[DATA SHOWN]
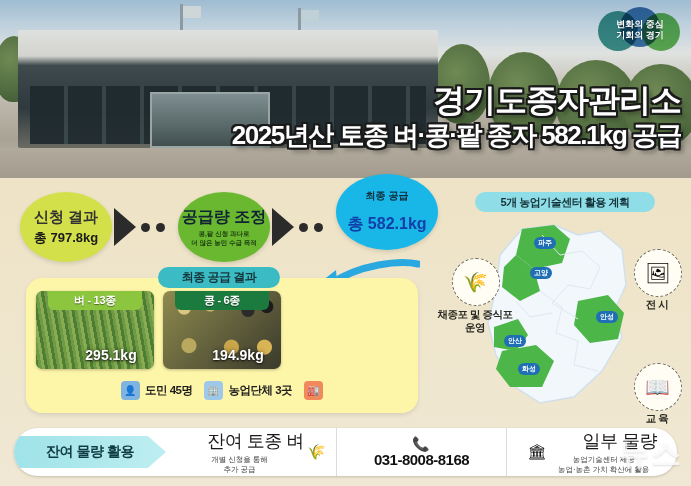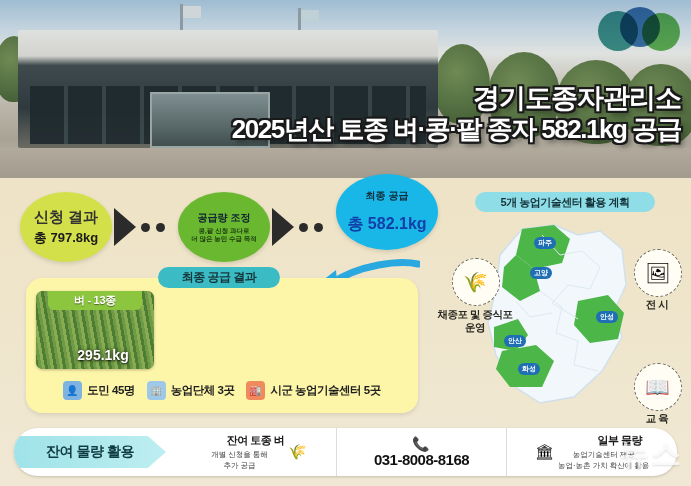--- a/index.html
+++ b/index.html
@@ -58,21 +58,21 @@
     background:linear-gradient(180deg,#b2ab9d,#a39b8d);
   }
   .pole{position:absolute;width:3px;background:#8d9aa2;}
   .flag{position:absolute;width:18px;height:12px;border-radius:1px;}
   .tree{position:absolute;border-radius:50% 50% 45% 45%;
     background:radial-gradient(circle at 40% 35%,#6f8a54,#3f5a33);}
 
   
   .head-wrap{position:absolute;right:10px;top:84px;text-align:right;}
   .head1{
-    font-size:27px;font-weight:bold;color:#fff;letter-spacing:-1px;line-height:1.05;
+    font-size:32px;font-weight:bold;color:#fff;letter-spacing:-1px;line-height:1.05;
     text-shadow:
       -2px -2px 0 #1a1a1a, 2px -2px 0 #1a1a1a, -2px 2px 0 #1a1a1a, 2px 2px 0 #1a1a1a,
       0 -2px 0 #1a1a1a, 0 2px 0 #1a1a1a, -2px 0 0 #1a1a1a, 2px 0 0 #1a1a1a,
       4px 4px 5px rgba(0,0,0,.45);
   }
   .head2{
     margin-top:4px;
     font-size:26px;font-weight:bold;color:#fff;letter-spacing:-1.5px;line-height:1.05;
     text-shadow:
       -2px -2px 0 #1a1a1a, 2px -2px 0 #1a1a1a, -2px 2px 0 #1a1a1a, 2px 2px 0 #1a1a1a,
@@ -100,21 +100,21 @@
   .circle{
     position:absolute;border-radius:50%;
     display:flex;flex-direction:column;align-items:center;justify-content:center;
     text-align:center;box-shadow:0 2px 4px rgba(0,0,0,.12);
   }
   #c1{left:20px;top:192px;width:92px;height:70px;background:#d4e04a;}
   #c1 .t{font-size:15px;font-weight:bold;color:#333;}
   #c1 .v{font-size:13px;font-weight:bold;color:#1a1a1a;margin-top:2px;}
 
   #c2{left:178px;top:192px;width:92px;height:70px;background:#6ab830;}
-  #c2 .t{font-size:10px;font-weight:bold;color:#123;}
+  #c2 .t{font-size:16px;font-weight:bold;color:#123;}
   #c2 .s{font-size:6.5px;color:#1c3a10;line-height:1.3;margin-top:2px;font-weight:bold;}
 
   #c3{left:336px;top:174px;width:102px;height:76px;background:#19b7e8;}
   #c3 .t{font-size:10px;font-weight:bold;color:#10303f;}
   #c3 .v{font-size:16px;font-weight:bold;color:#123fa8;margin-top:11px;}
 
   .arrowhead{position:absolute;width:0;height:0;
     border-top:19px solid transparent;border-bottom:19px solid transparent;
     border-left:22px solid #2b2b2b;}
   #a1{left:114px;top:208px;}
@@ -165,21 +165,21 @@
     position:absolute;left:12px;top:0;width:94px;height:19px;
     border-radius:0 0 6px 6px;
     display:flex;align-items:center;justify-content:center;
     color:#fff;font-size:11px;font-weight:bold;letter-spacing:-.3px;
     text-shadow:0 1px 1px rgba(0,0,0,.45);
   }
   .p1 .ptag{background:#8cc63f;}
   .p2 .ptag{background:#1b7a3d;}
   .p3 .ptag{background:#e8216c;}
   .pval{
-    position:absolute;left:8px;bottom:6px;width:118px;text-align:center;
+    position:absolute;left:16px;bottom:6px;width:118px;text-align:center;
     color:#fff;font-size:14px;font-weight:bold;
     text-shadow:0 1px 2px rgba(0,0,0,.75),0 0 4px rgba(0,0,0,.6);
   }
   .yrow{
     position:absolute;left:30px;top:378px;width:384px;height:24px;
     display:flex;align-items:center;justify-content:center;gap:12px;
   }
   .ystat{display:flex;align-items:center;gap:5px;}
   .ystat .ic{width:19px;height:19px;border-radius:4px;
     display:flex;align-items:center;justify-content:center;font-size:10px;color:#fff;}
@@ -212,21 +212,21 @@
   }
   .bb-left{
     width:152px;height:32px;background:linear-gradient(90deg,#9fe3e8,#bdeef1);
     display:flex;align-items:center;justify-content:center;
     font-size:14px;font-weight:bold;color:#0f3b44;letter-spacing:-.5px;
     clip-path:polygon(0 0,88% 0,100% 50%,88% 100%,0 100%);
   }
   .bb-seg{flex:1;height:48px;display:flex;align-items:center;justify-content:center;
     border-right:1px solid #dcdcdc;}
   .bb-seg:last-child{border-right:none;}
-  .bb-t1{font-size:11px;font-weight:bold;color:#1a1a1a;letter-spacing:-.5px;margin-left:32px;}
+  .bb-t1{font-size:18px;font-weight:normal;color:#1a1a1a;letter-spacing:-.5px;margin-left:32px;}
   .bb-t2{font-size:7.5px;color:#3a3a3a;line-height:1.35;text-align:center;margin-top:2px;}
   .bb-phone{font-size:15px;font-weight:bold;color:#111;letter-spacing:-.5px;}
   .watermark{
     position:absolute;right:8px;top:432px;width:200px;height:44px;
     color:rgba(255,255,255,.75);font-size:30px;font-weight:bold;
     letter-spacing:2px;text-align:right;line-height:44px;pointer-events:none;
     text-shadow:0 1px 2px rgba(0,0,0,.12);
   }
 </style>
 </head>
@@ -253,20 +253,24 @@
     <div class="entry"></div>
 
 
     <div class="ground"></div>
   </div>
 
   <div class="brand">
     <div class="b1"></div>
     <div class="b2"></div>
     <div class="b3"></div>
+    <div class="brand-txt">
+      <div>변화의 중심</div>
+      <div>기회의 경기</div>
+    </div>
   </div>
 
   <div class="head-wrap">
     <div class="head1">경기도종자관리소</div>
     <div class="head2">2025년산 토종 벼·콩·팥 종자 582.1kg 공급</div>
   </div>
 
   <div class="circle" id="c1">
     <div class="t">신청 결과</div>
     <div class="v">총 797.8kg</div>
@@ -296,34 +300,38 @@
 
   <div class="ycard"></div>
   <div class="ribbon">최종 공급 결과</div>
 
   <div class="cards">
     <div class="pcard p1">
       <div class="img"></div>
       <div class="ptag">벼 - 13종</div>
       <div class="pval">295.1kg</div>
     </div>
+    <div class="pcard p2">
+      <div class="img"></div>
+      <div class="ptag">콩 - 6종</div>
+      <div class="pval">194.9kg</div>
+    </div>
   </div>
 
   <div class="yrow">
     <div class="ystat">
       <div class="ic" style="background:#7fb3e0;">👤</div>
       <div class="lb">도민 45명</div>
     </div>
     <div class="ystat">
       <div class="ic" style="background:#9ec8ea;">🏢</div>
       <div class="lb">농업단체 3곳</div>
     </div>
     <div class="ystat">
       <div class="ic" style="background:#f08a5d;">🏭</div>
-      <div class="lb">시군 농업기술센터 5곳</div>
     </div>
   </div>
 
   <div class="maptitle">5개 농업기술센터 활용 계획</div>
 
   <svg class="mapbox" viewBox="0 0 150 195">
     <path d="M18 40 L40 14 L72 10 L96 20 L118 16 L140 34 L144 70 L132 96 L140 122 L120 156 L92 182 L58 188 L30 170 L14 140 L6 108 L14 74 Z" fill="#f2f7fb" stroke="#cfe0ec" stroke-width="1.4"></path>
     <path d="M40 14 L72 10 L88 24 L80 48 L52 54 L34 40 Z" fill="#4cb648"></path>
     <path d="M34 40 L52 54 L58 76 L38 86 L20 72 L22 52 Z" fill="#4cb648"></path>
     <path d="M96 86 L126 80 L142 98 L136 124 L108 128 L92 110 Z" fill="#4cb648"></path>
[/DATA SHOWN]
__WORK TO BE COMPLETED__
For each line of the data that includes the word "style", return a copy of it.

__ANSWER TO THE PROBLEM__
 </style>
       <div class="ic" style="background:#7fb3e0;">👤</div>
       <div class="ic" style="background:#9ec8ea;">🏢</div>
       <div class="ic" style="background:#f08a5d;">🏭</div>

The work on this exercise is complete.